Budget woes. As 2003 dawned in Southern California, our state government of California was not forward thinking with their budget. As I surveyed the business landscape in Southern California - several troubling things were observed. Our legislature seemed hell bent on driving manufacturing businesses out of California. For a commercial real estate advisor - who relied upon industrial companies to acquire real estate for their operations - this was an uncertain time. Short sighted policies which increased public pension costs - placed a greater burden on cities to generate revenue. Targeted were employers - especially those who made things. Vehicle licensing fees tripled. Diesel fuel costs doubled. Suddenly delivering goods became costlier. Driver’s licenses for undocumented workers became a thing. Air Quality Management Districts tightened the noose - through regulatory fines - around operations that generated any pollution. Worker’s compensation insurance rates quadrupled. Bottom lines for companies narrowed. Neighboring southwest states of Nevada and Arizona served as catcher’s mitts of organizations fleeing California. Because of our recent business shutdown - California faces a 54 Billion dollar budget hole. Will this shortfall increase the costs of doing business? Hmmm.

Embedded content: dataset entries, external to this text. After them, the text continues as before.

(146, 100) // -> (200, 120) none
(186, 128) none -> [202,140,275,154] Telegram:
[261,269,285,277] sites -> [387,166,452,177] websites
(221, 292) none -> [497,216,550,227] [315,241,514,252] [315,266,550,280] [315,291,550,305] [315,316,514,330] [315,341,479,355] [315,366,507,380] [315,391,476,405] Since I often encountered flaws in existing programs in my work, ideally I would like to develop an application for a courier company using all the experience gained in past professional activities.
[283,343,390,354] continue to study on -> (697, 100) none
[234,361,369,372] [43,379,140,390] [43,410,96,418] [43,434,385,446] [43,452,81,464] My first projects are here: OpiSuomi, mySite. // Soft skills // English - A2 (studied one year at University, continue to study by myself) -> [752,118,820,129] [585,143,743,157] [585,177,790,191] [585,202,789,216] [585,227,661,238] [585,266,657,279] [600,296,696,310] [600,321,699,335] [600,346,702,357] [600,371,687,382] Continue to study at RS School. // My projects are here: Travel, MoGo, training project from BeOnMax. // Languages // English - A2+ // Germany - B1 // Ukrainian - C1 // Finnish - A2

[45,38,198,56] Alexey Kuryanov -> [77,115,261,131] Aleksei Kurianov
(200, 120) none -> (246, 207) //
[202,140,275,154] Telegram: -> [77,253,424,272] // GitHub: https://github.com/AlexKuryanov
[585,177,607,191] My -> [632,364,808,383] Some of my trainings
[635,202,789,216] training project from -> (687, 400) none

Some sectors are thriving others are not. In 2003 an emerging dichotomy across commercial real estate assets in Southern California was occurring. Large manufacturing concerns we’re getting crushed but smaller, lighter uses were finding favor. Investors and developers – flush with capital - were seeking industrial buildings in which to invest. If an investor could purchase a large manufacturing campus, scrape the improvements, and build smaller light industrial facilities - substantial profit could be made. Cities loved the new building permit fees that were generated. Consequently, we witnessed substantial appreciation in land values. New construction flourished. Today, large retailers face the same pressure that large manufacturers encountered in 2003. Investors are skimming the landscape looking for distress. I suspect we will se many regional malls converted into an more favorable asset class - such as apartments.

Exodus from the state. So in 2003 - when California was in a world of hurt with worker's comp rates, employers leaving the state, driver's licenses for illegals (which all lead to Governor Gray Davis being terminated by the Terminator), we saw a huge amount of sale/leaseback activity from national corporate occupants. Numerous large Orange County employers including Aquatics-Lasco Bathware, Akzo Nobel, Johnson Controls, Smurfit Stone, Parker Hannifin, Illinois Tool Works, Limbach, Boeing, Beckman and many others sold manufacturing locations in Southern California and leased them back from the new owners. Occupied by these companies were mammoth facilities - many built in the fifties and sixties - on large swaths of land. The two main reasons in 2003-2005 that many national (multi location) companies sold their locations and leased back, were real estate values and the business climate in Southern California. By selling the locations when the market was at its value peak and leasing back for a three to five year time frame, the companies maximized their real estate equity and could decide at the lease expiration whether to stay in California or consolidate into another location. Some stayed, but many left. Today, companies are employing the same means to generate cash.